Autobusy i busy w Szczebrzeszynie muszą przedzierać się przez tłum ludzi wędrujących po placu manewrowym.
- To cud, że nie doszło tutaj do tragedii - denerwuje się Stanisław Łosiewicz, mieszkaniec jednego z domów w sąsiedztwie dworca. - Aż strach na to patrzeć! Wystarczy chwila nieuwagi i dziecko czy starsza osoba mogą wpaść pod koła autobusu! Kierowcy starają się być uważni, ale muszą lawirować w tłumie ludzi i stojących wszędzie aut i straganów.
To nie jedyny problem. - Po takim dniu targowym zostają stosy pudeł, butelek i papierzysk - żali się inny mieszkaniec ul. Targowej. - Wstyd! Już czas, żeby dworzec i targowisko ucywilizować.
Szczebrzeski dworzec został wybudowany jeszcze w latach 60. Jest w kiepskim stanie. W jego obrębie działa także miejskie targowisko. Najtłoczniej jest tu we wtorki, gdy na targ zjeżdżają handlarze z całego regionu. Sprzedają tu ubrania, buty, płody rolne, narzędzia rolnicze i czego tylko dusza zapragnie. Czasami ruch jest tak duży, że rozkładają swoje kramy... na dworcowych stanowiskach.

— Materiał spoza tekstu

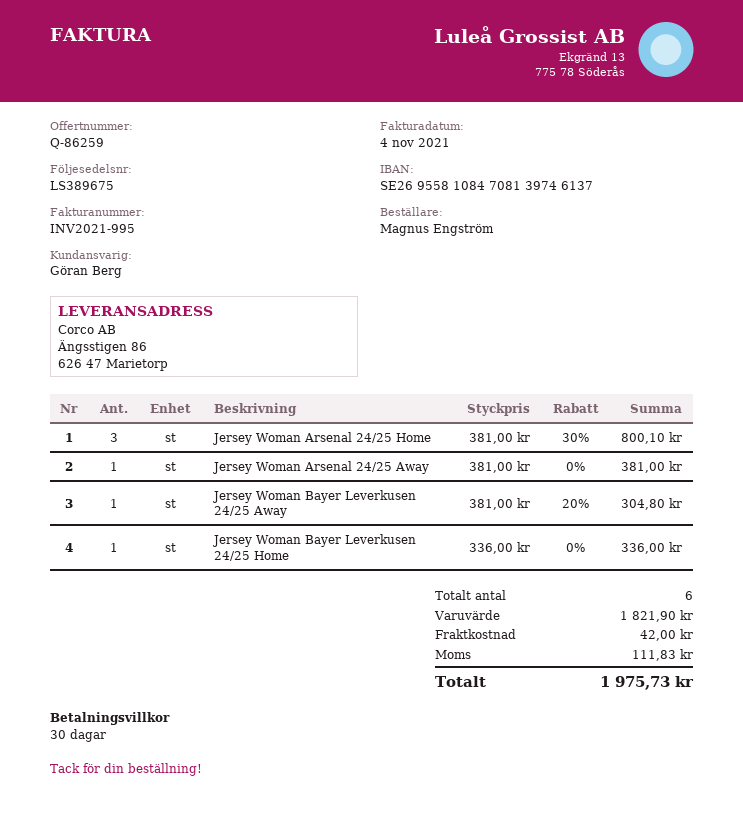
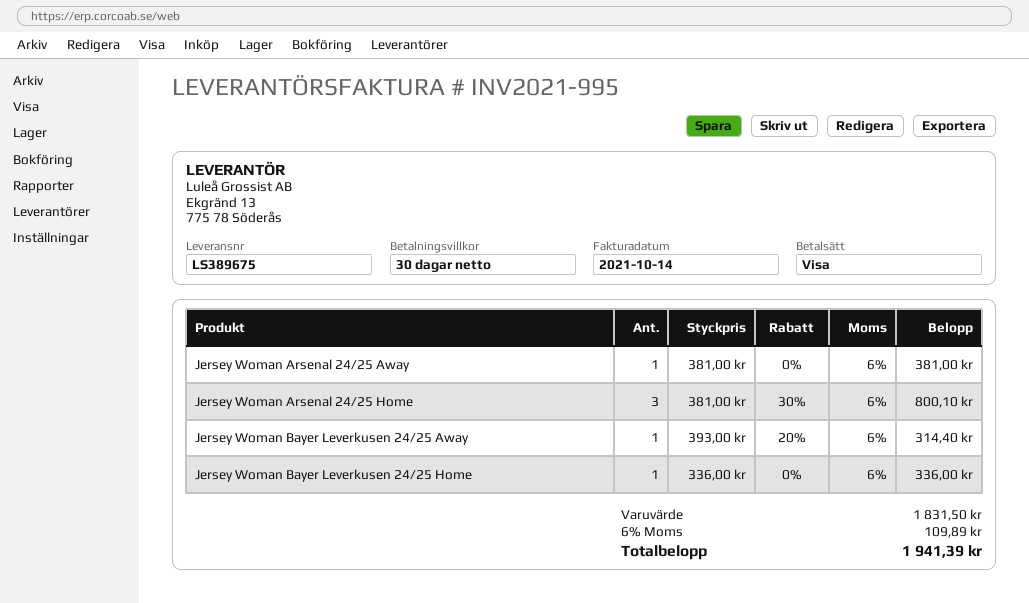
invoice date: 2021-11-04 -> 2021-10-14
Jersey Woman Bayer Leverkusen 24/25 Away: 1 x 381.00 - 20% = 304.80 -> 1 x 393.00 - 20% = 314.40
subtotal: 1821.90 -> 1831.50
shipping: 42.00 -> none
tax: 111.83 -> 109.89
total: 1975.73 -> 1941.39

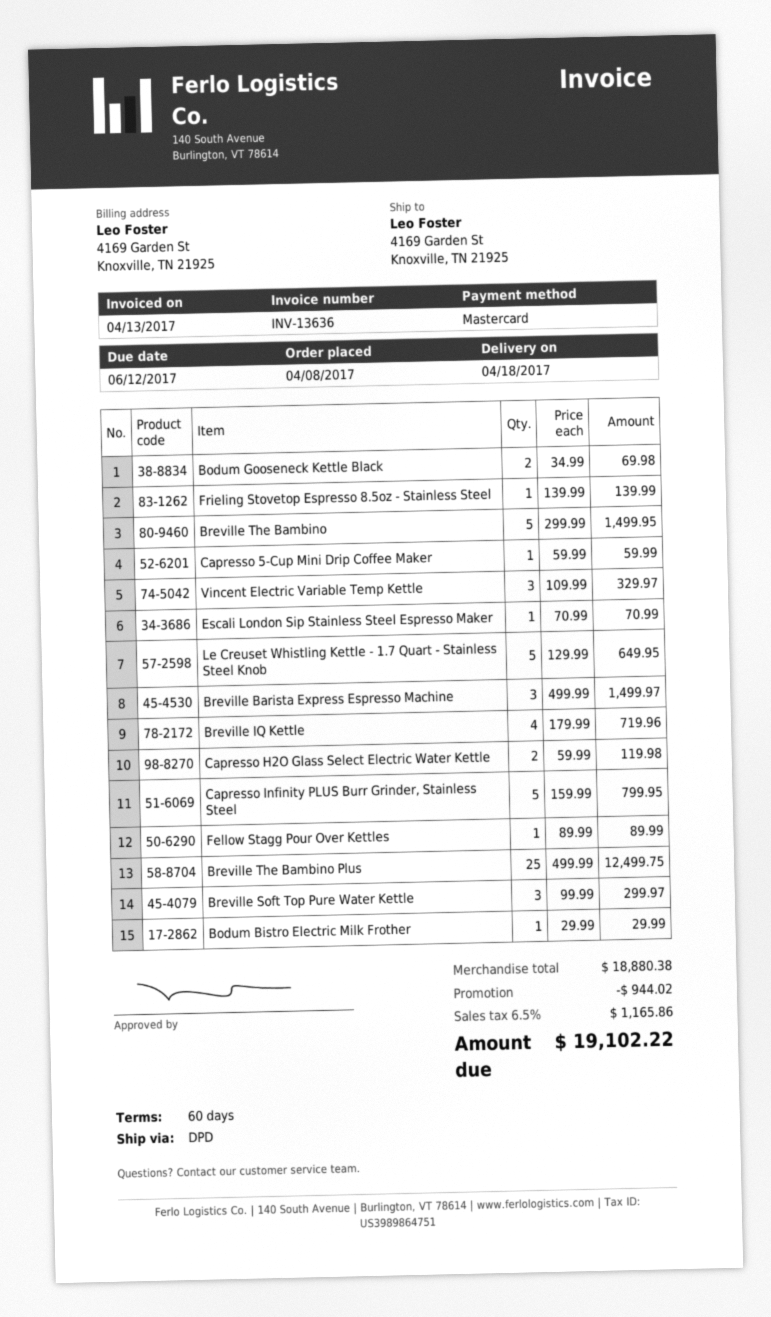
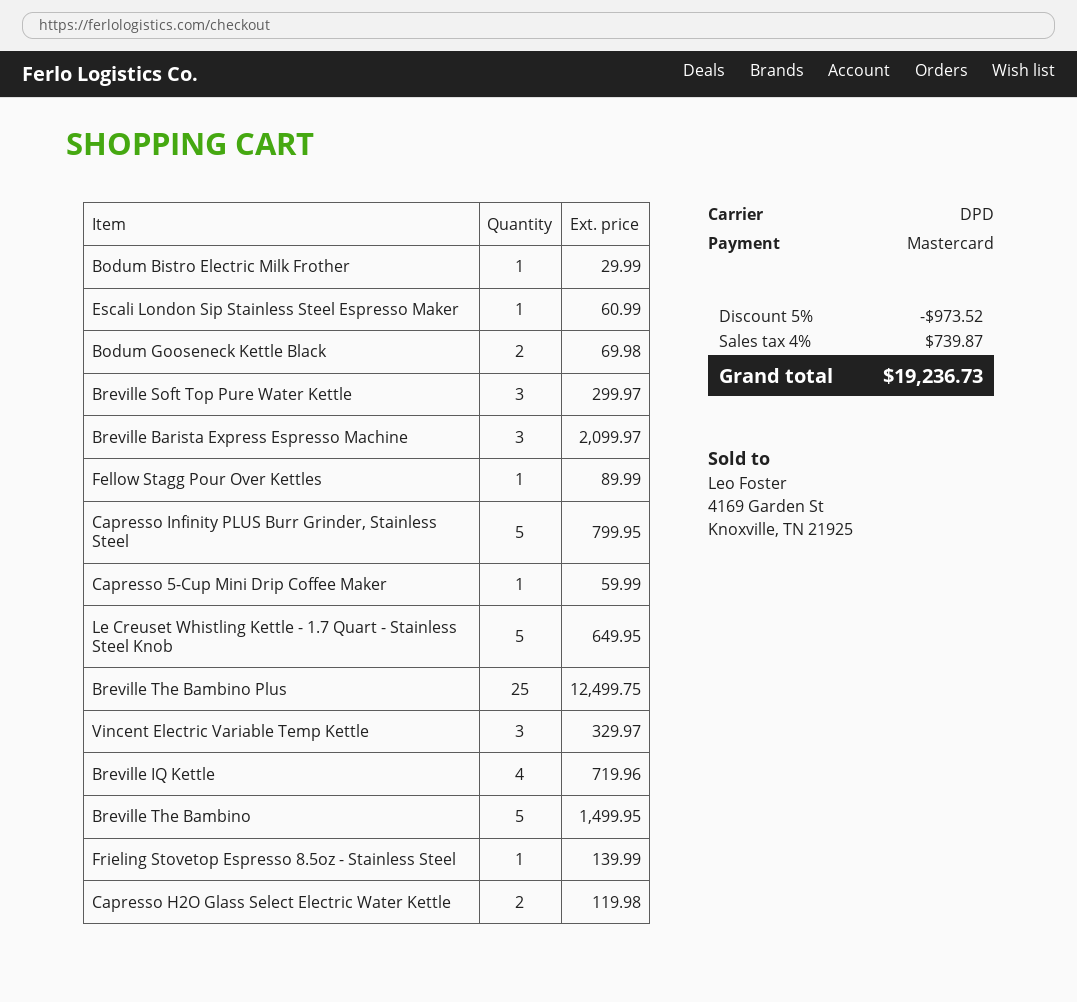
Escali London Sip Stainless Steel Espresso Maker: 1 for 70.99 -> 1 for 60.99
Breville Barista Express Espresso Machine: 3 for 1499.97 -> 3 for 2099.97
discount: 944.02 -> 973.52
tax: 6.5% = 1165.86 -> 4% = 739.87
total: 19102.22 -> 19236.73

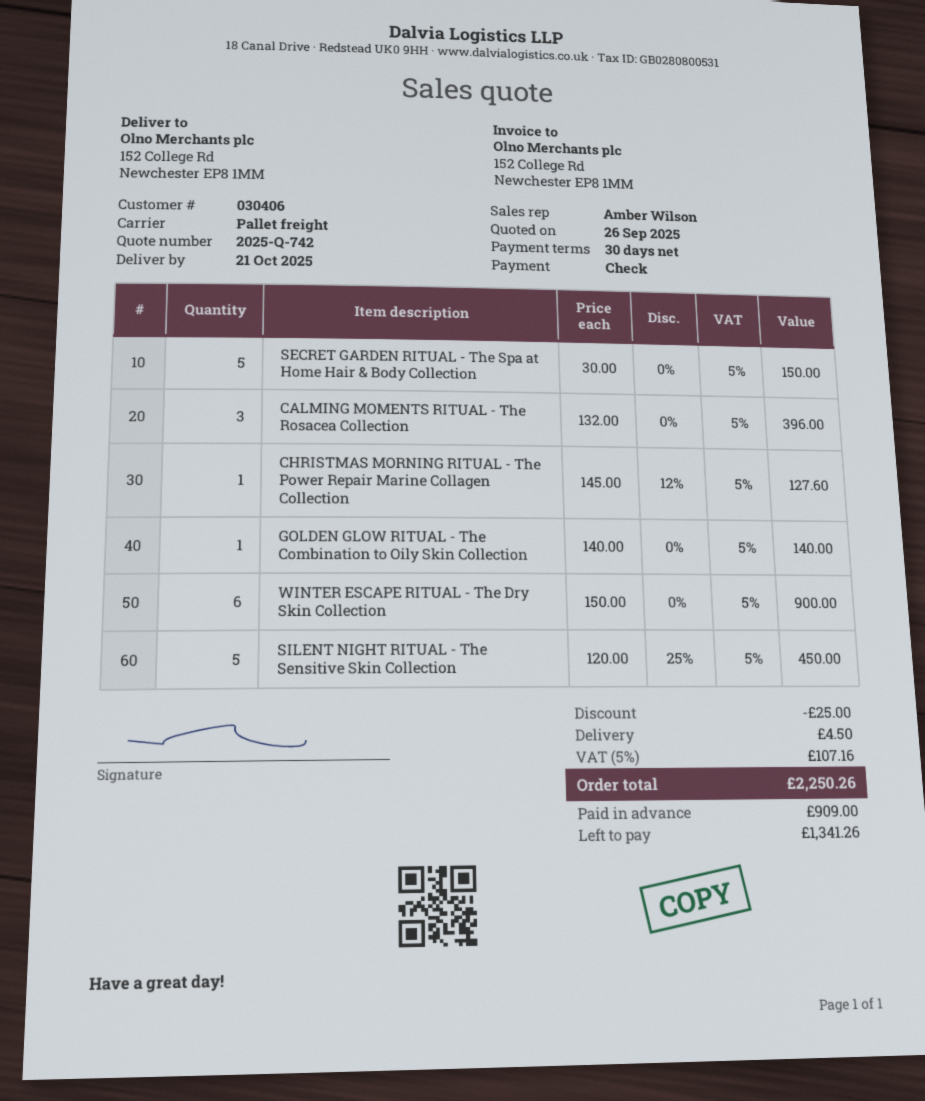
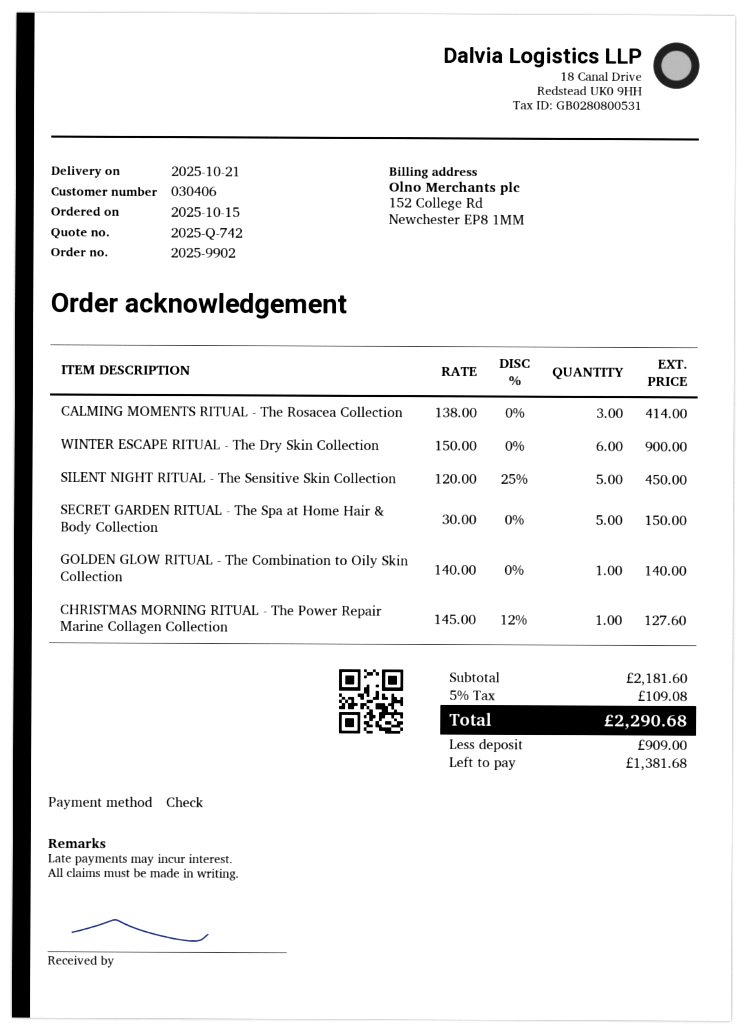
CALMING MOMENTS RITUAL - The Rosacea Collection: 3 x 132.00 = 396.00 -> 3 x 138.00 = 414.00
discount: 25.00 -> none
shipping: 4.50 -> none
tax: 5% = 107.16 -> 5% = 109.08
total: 2250.26 -> 2290.68
balance: 1341.26 -> 1381.68

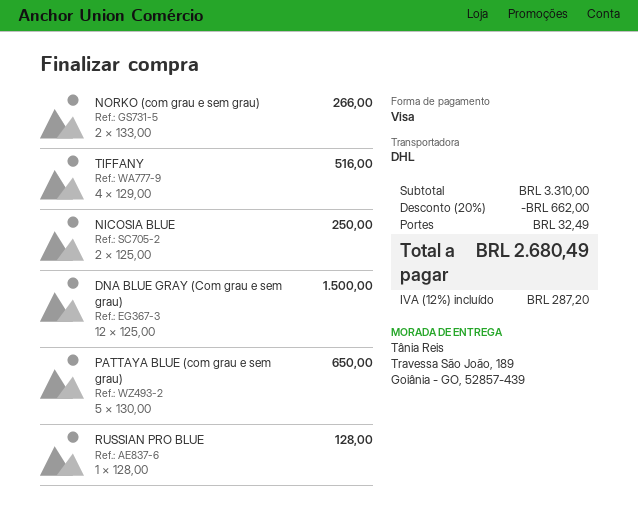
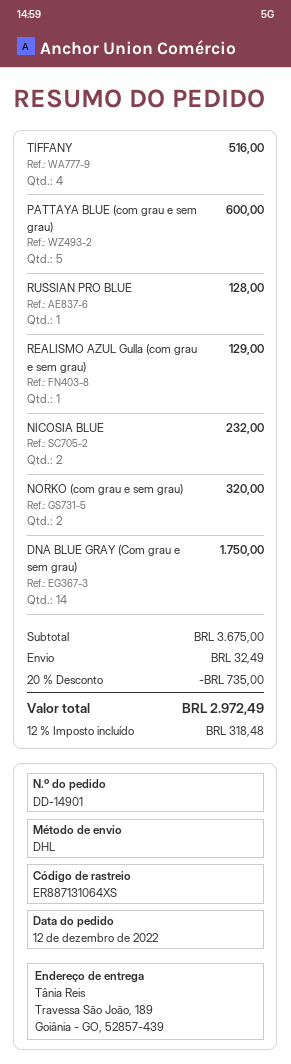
NORKO (com grau e sem grau): 2 for 266.00 -> 2 for 320.00
NICOSIA BLUE: 2 for 250.00 -> 2 for 232.00
DNA BLUE GRAY (Com grau e sem grau): 12 for 1500.00 -> 14 for 1750.00
PATTAYA BLUE (com grau e sem grau): 5 for 650.00 -> 5 for 600.00
REALISMO AZUL Gulla (com grau e sem grau): none -> 1 for 129.00
subtotal: 3310.00 -> 3675.00
discount: 20% = 662.00 -> 20% = 735.00
tax: 12% = 287.20 -> 12% = 318.48
total: 2680.49 -> 2972.49

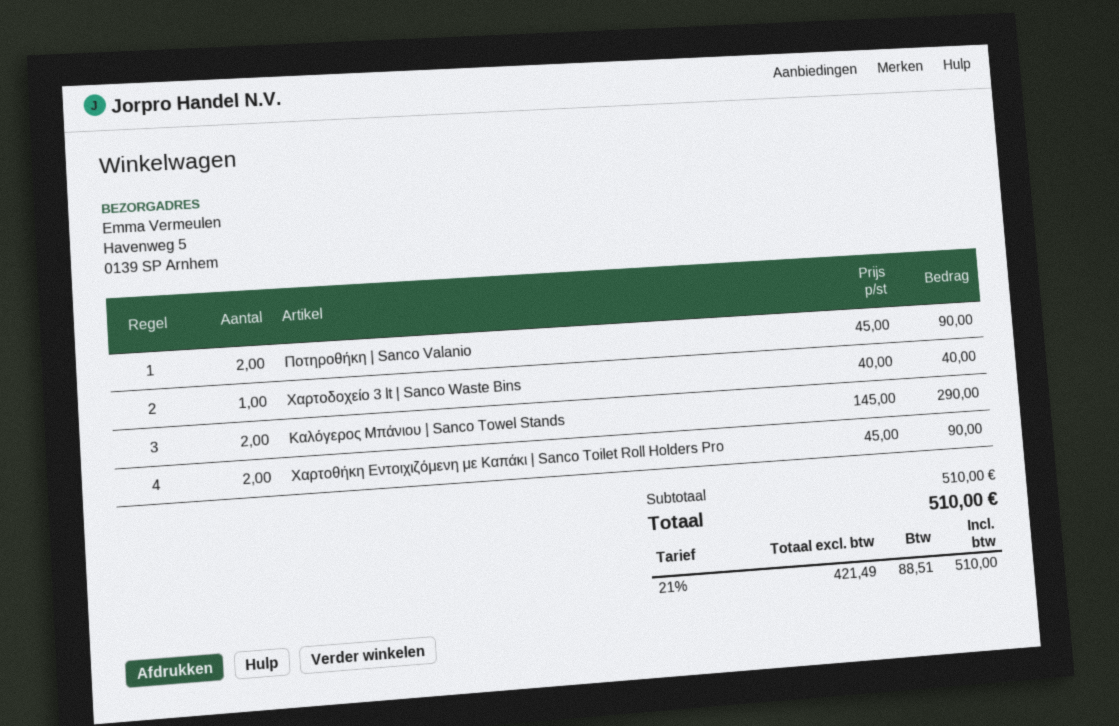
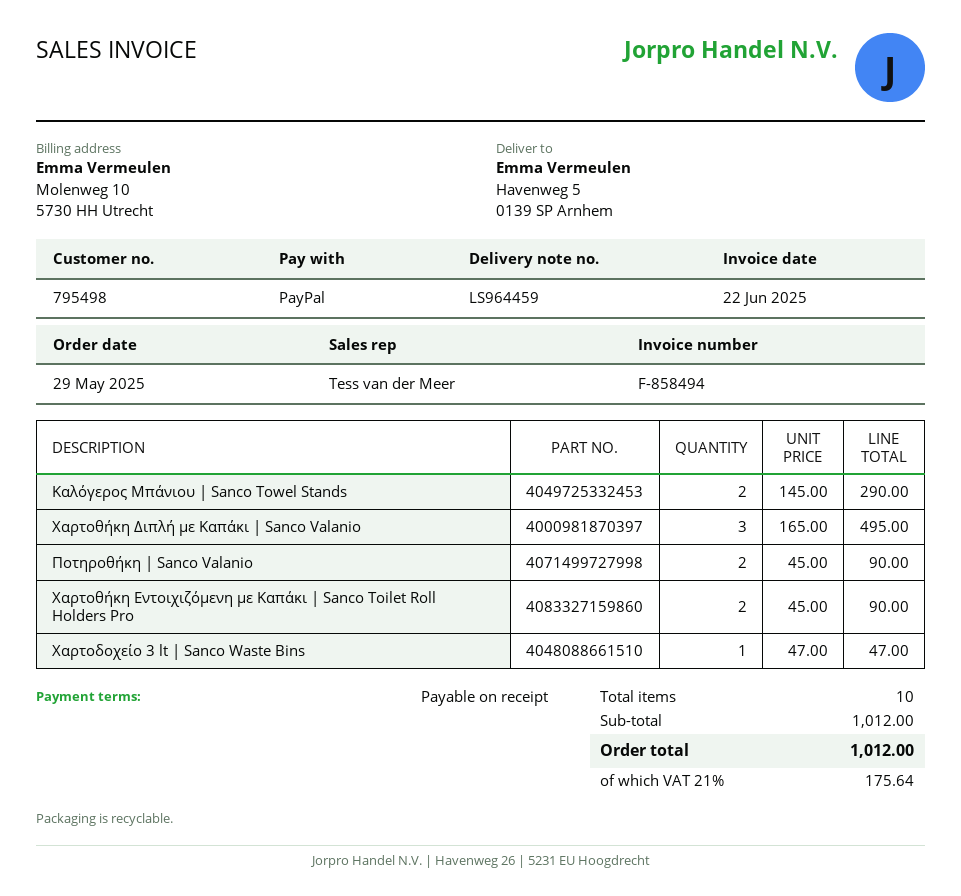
Χαρτοδοχείο 3 lt | Sanco Waste Bins: 1 x 40.00 = 40.00 -> 1 x 47.00 = 47.00
Χαρτοθήκη Διπλή με Καπάκι | Sanco Valanio: none -> 3 x 165.00 = 495.00
subtotal: 510.00 -> 1012.00
tax: 21% = 88.51 -> 21% = 175.64
total: 510.00 -> 1012.00

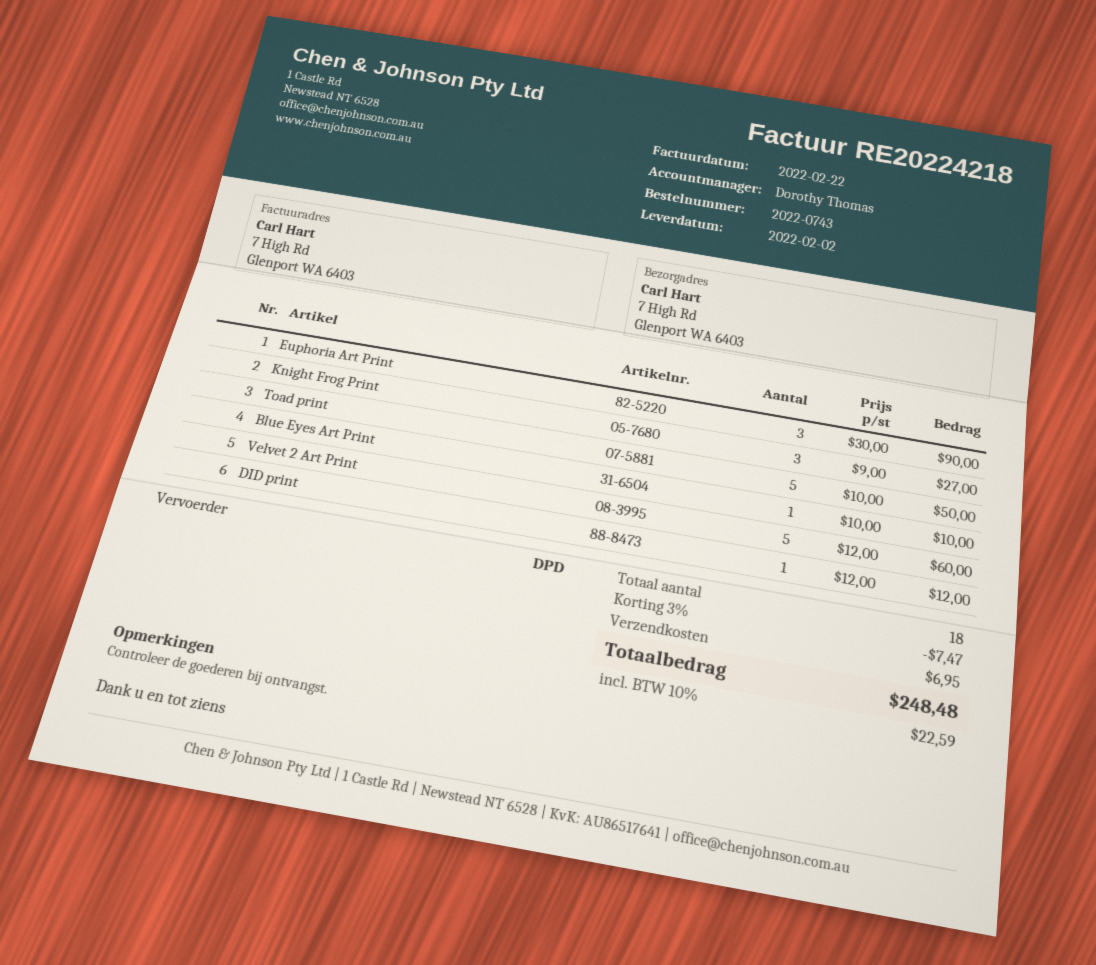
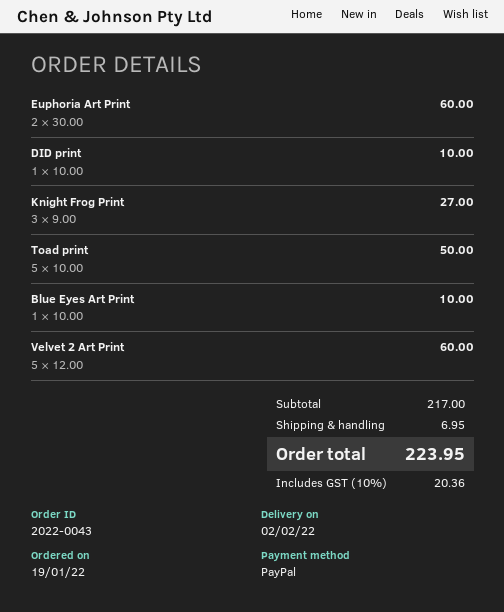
order number: 2022-0743 -> 2022-0043
Euphoria Art Print: 3 x 30.00 = 90.00 -> 2 x 30.00 = 60.00
DID print: 1 x 12.00 = 12.00 -> 1 x 10.00 = 10.00
discount: 3% = 7.47 -> none
tax: 10% = 22.59 -> 10% = 20.36
total: 248.48 -> 223.95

Władze Szczebrzeszyna chcą całość uporządkować. W ub. roku przygotowano koncepcję przebudowy dworca. Stara wiata ma zostać wyburzona. W jej miejsce powstanie budynek, w którym znajdzie się m.in. przestronna poczekalnia, toalety i tzw. mała gastronomia (kas biletowych jednak nadal nie będzie). Pomyślano także o uporządkowaniu stoisk handlowych. Sprawa nabrała rumieńców na ostatniej sesji RM.
Podczas kontroli w magistracie pracownicy Regionalnej Izby Obrachunkowej stwierdzili, że umowa z dzierżawcą została zawarta bez zgody radnych. Naruszono w ten sposób uchwałę z 1994 r. - Nic złego nie zrobiłem - tłumaczył na sesji burmistrz Marian Mazur. - Targowisko wydzierżawił mój poprzednik. Funkcjonowało dobrze, dawało gminie dochód, nie chciałem tego psuć.
Sprawa będzie jednak załatwiona. - Wydzierżawimy ponownie dworzec, targowisko i grunty do nich przylegające, ale na 30 lat - zapowiedział wiceburmistrz Jerzy Banaszkiewicz. - Taki czas da inwestorom pewność inwestycyjną. Wtedy dzierżawca np. nie pokryje budynku papą.
Gmina już zarezerwowała na tę inwestycję 1 mln zł. Radnym pomysł obu burmistrzów przypadł do gustu. Poparli uchwałę niemal jednogłośnie.